[<prev] [next>] [<thread-prev] [day] [month] [year] [list]
Message-ID: <CAPUE2uuNy2A_WZt-np57sByDmU4rqYZzcyeRBAz9u1Zqkaxpsg@mail.gmail.com>
Date: Fri, 11 Mar 2022 01:49:13 -0800
From: Gwendal Grignou <gwendal@...omium.org>
To: "Theodore Ts'o" <tytso@....edu>
Cc: Sarthak Kukreti <sarthakkukreti@...omium.org>,
linux-ext4@...r.kernel.org, adilger@...ger.ca, okiselev@...zon.com
Subject: Re: [PATCH v2] mke2fs: Add extended option for prezeroed storage devices
Ted,
I noticed Sarthak's patch is not in e2fsprogs-1.46.5 December release.

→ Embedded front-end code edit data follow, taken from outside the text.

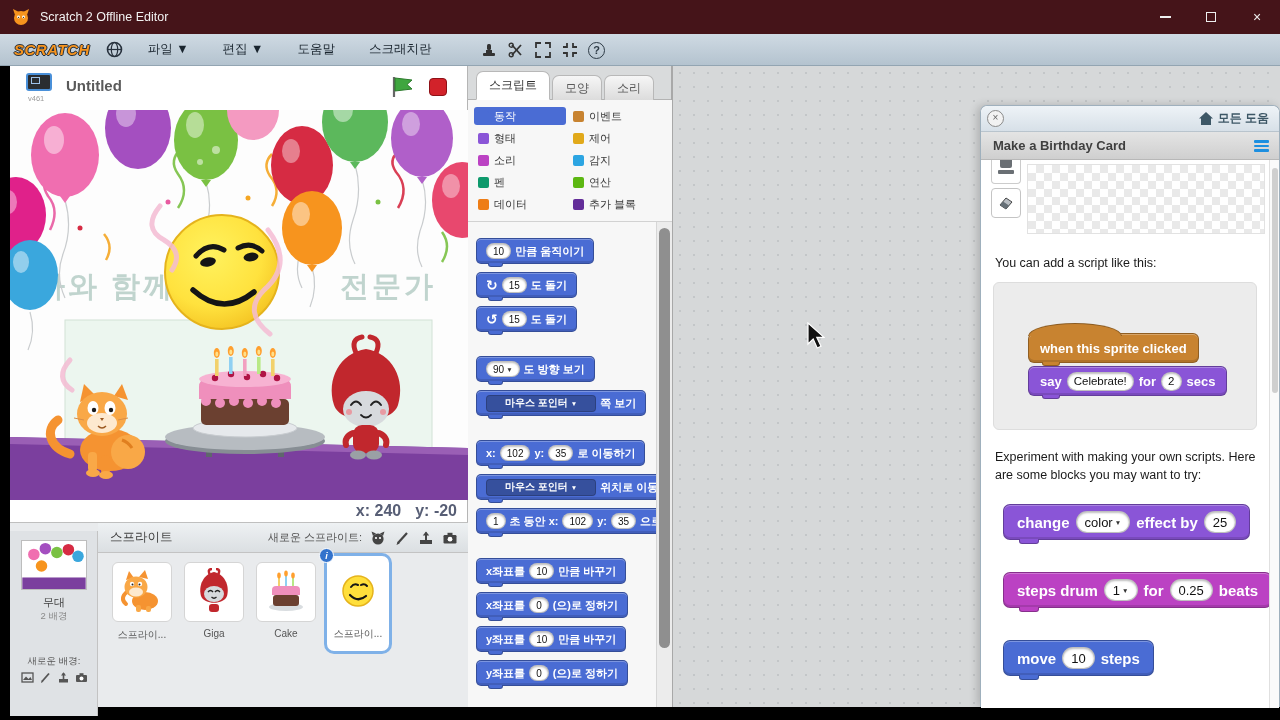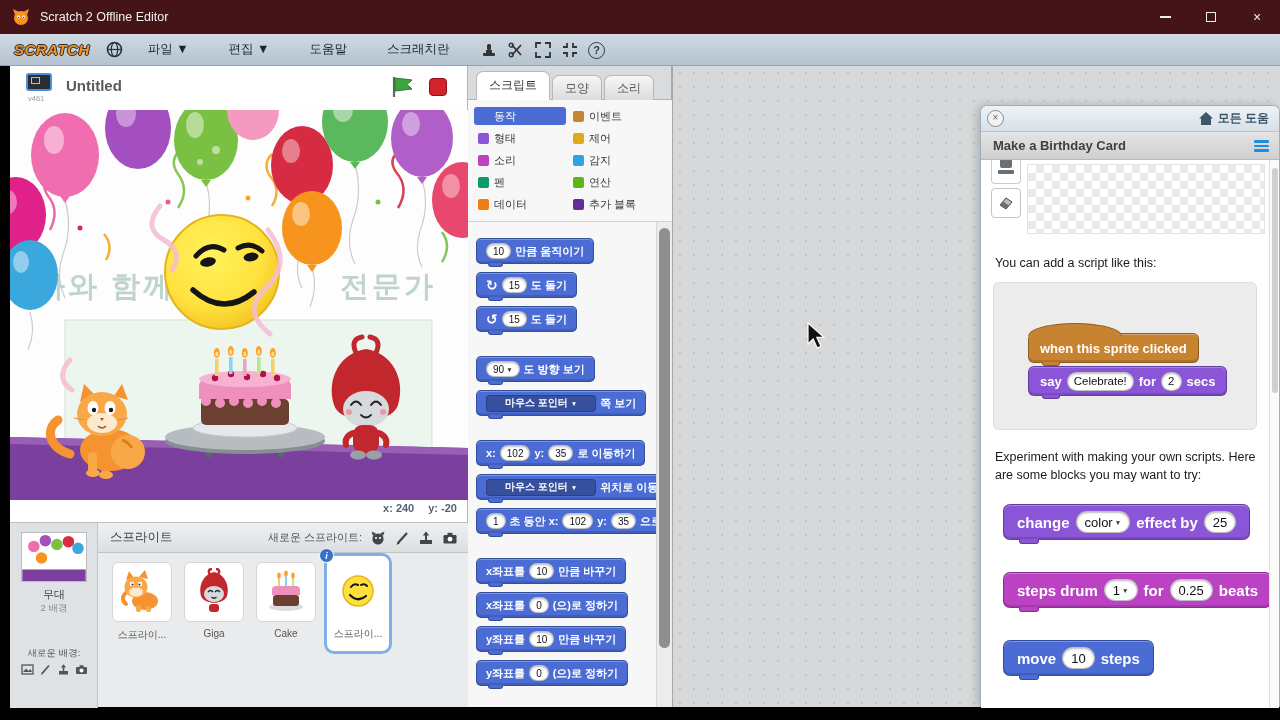"파일 ▼" #menu-items { gap: 22px -> 16px }
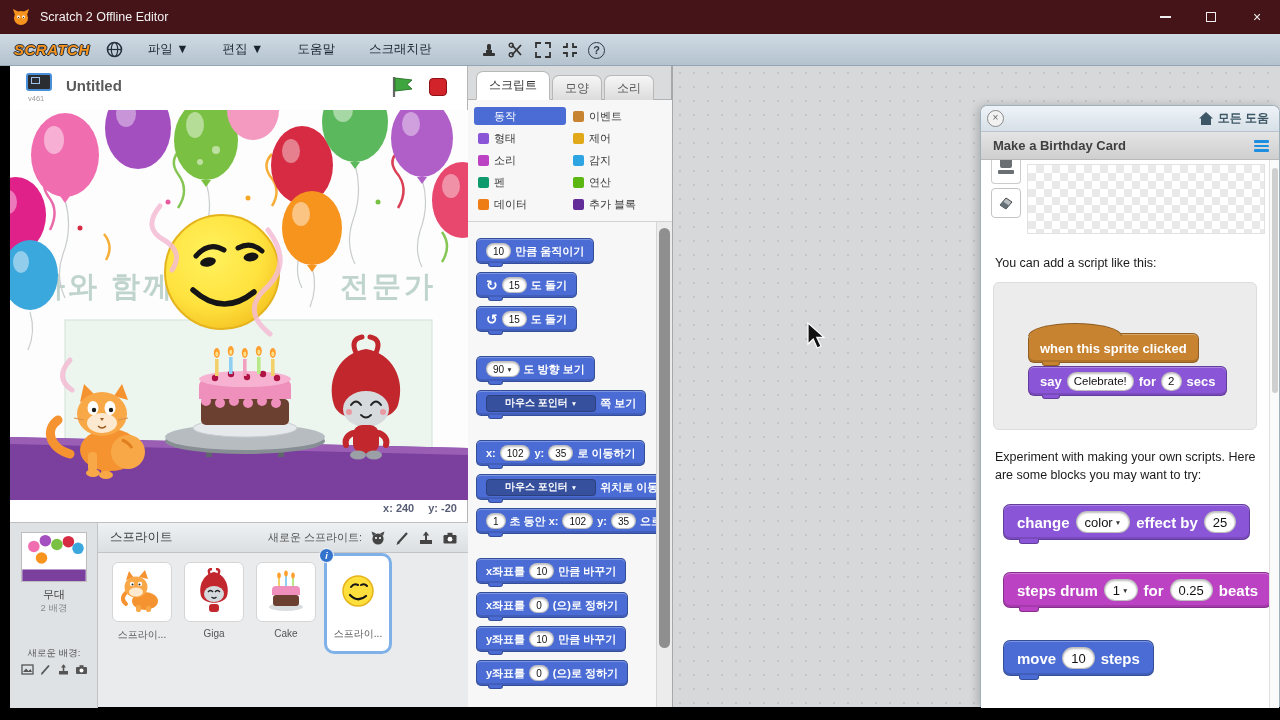"x: 240" #stage-coords { font-size: 11px -> 16px }
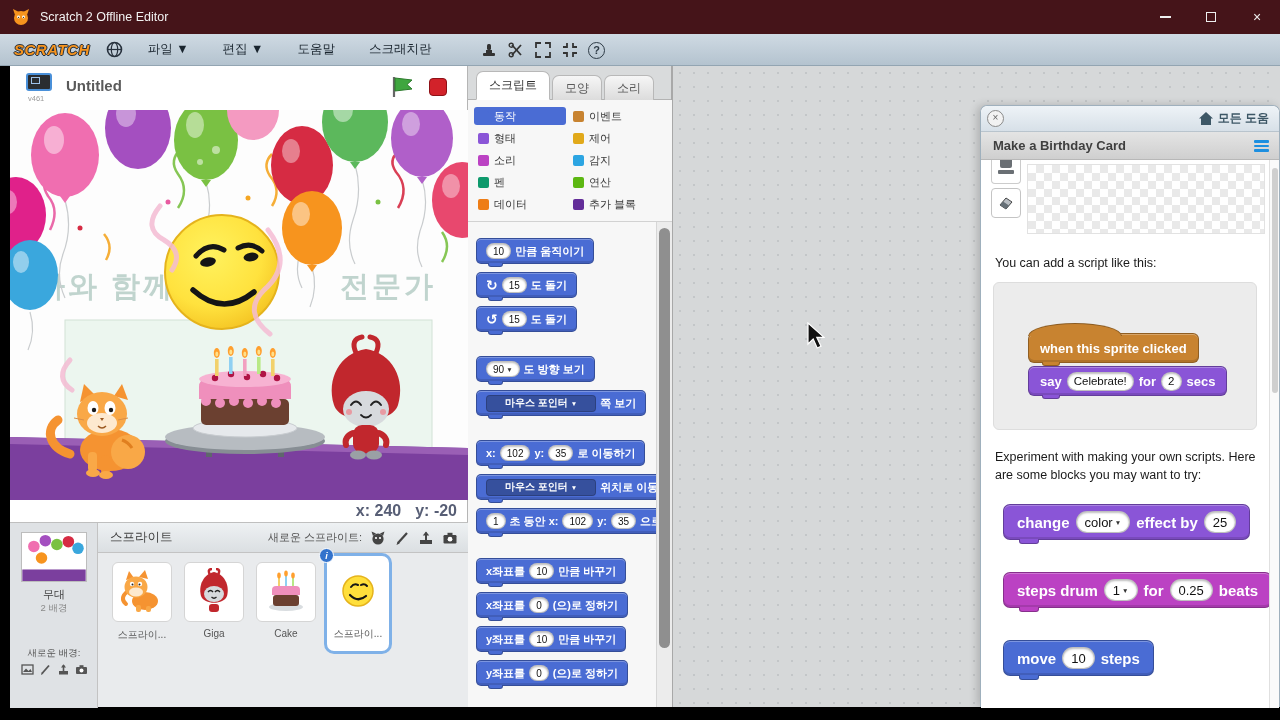"무대" #stage-col { top: 0 -> 8px }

His patch is in the |master| branch (commit bd2e72c5c552 ("mke2fs: add
extended option for prezeroed storage devices")) since September, but
not in the |maint| branch. Other patches were not included as well -
see below. Is it expected?
git log --cherry-mark --oneline --left-right origin/master...origin/maint
< 96185e9b (origin/next, origin/master, origin/HEAD) Merge branch
'maint' into next
< f85b4526 tune2fs: implement support for set/get label iocts
< 8adeabee Merge branch 'maint' into next
< 02827d06 ext2fs: avoid re-reading inode multiple times
< bd2e72c5 mke2fs: add extended option for prezeroed storage devices
< a8f52588 dumpe2fs, debugfs, e2image: Add support for orphan file
< 795101dd tune2fs: Add support for orphan_file feature
< d0c52ffb e2fsck: Add support for handling orphan file
< 818da4a9 mke2fs: Add support for orphan_file feature
< 1d551c68 libext2fs: Support for orphan file feature
Gwendal.
On Sun, Oct 24, 2021 at 9:25 PM Theodore Ts'o <tytso@....edu> wrote:
>
> I tried running the regression test, and it was failing for me; it
> showed that even with -E assume_stoarge_prezeroed, the size of the
> $TMPFILE.1 and $TMPFILE.2 was the same. Looking into this, it was
> because in lib/ext2fs/unix_io.c, when the file is a plain file
> io_channel_discard_zeroes_data() returns true, since it assumes that
> we can use PUNCH_HOLE to implement unix_io_discard(), which is
> guaranteed to work.
>
> So I had to change the regression test to use losetup, which also
> meant that the test had to run as root....
>
> Anyway, this is what I've checked into e2fsprogs.
>
> - Ted
>
> commit bd2e72c5c5521b561d20a881c843a64a5832721a
> Author: Sarthak Kukreti <sarthakkukreti@...omium.org>
> Date: Mon Sep 27 03:39:10 2021 -0700
>
> mke2fs: add extended option for prezeroed storage devices
>
> This patch adds an extended option "assume_storage_prezeroed" to
> mke2fs. When enabled, this option acts as a hint to mke2fs that the
> underlying block device was zeroed before mke2fs was called. This
> allows mke2fs to optimize out the zeroing of the inode table and the
> journal, which speeds up the filesystem creation time.
>
> Additionally, on thinly provisioned storage devices (like Ceph,
> dm-thin, newly created sparse loopback files), reads on unmapped
> extents return zero. This property allows mke2fs (with
> assume_storage_prezeroed) to avoid pre-allocating metadata space for
> inode tables for the entire filesystem and saves space that would
> normally be preallocated for zero inode tables.
>
> Tests
> -----
> 1) Running 'mke2fs -t ext4' on 10G sparse files on an ext4
> filesystem drops the time taken by mke2fs from 0.09s to 0.04s
> and reduces the initial metadata space allocation (stat on
> sparse file) from 139736 blocks (545M) to 8672 blocks (34M).
>
> 2) On ChromeOS (running linux kernel 4.19) with dm-thin
> and 200GB thin logical volumes using 'mke2fs -t ext4 <dev>':
>
> - Time taken by mke2fs drops from 1.07s to 0.08s.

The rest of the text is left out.